Work instructions
Your answer must be a single number: how many lines in the records include the word "Screenshots".

Records for the task
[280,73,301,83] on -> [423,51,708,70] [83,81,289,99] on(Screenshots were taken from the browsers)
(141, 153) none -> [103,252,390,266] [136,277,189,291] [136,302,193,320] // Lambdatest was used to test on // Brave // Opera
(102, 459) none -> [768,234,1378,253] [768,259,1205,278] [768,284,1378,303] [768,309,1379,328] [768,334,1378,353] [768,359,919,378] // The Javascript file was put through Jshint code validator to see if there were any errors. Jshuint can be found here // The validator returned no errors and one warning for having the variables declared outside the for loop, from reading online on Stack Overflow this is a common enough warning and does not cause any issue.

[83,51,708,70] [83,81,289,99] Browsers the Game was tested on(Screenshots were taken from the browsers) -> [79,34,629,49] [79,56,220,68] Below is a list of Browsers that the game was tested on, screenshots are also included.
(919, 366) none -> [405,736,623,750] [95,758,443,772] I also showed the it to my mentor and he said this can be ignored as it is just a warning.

Written answer
2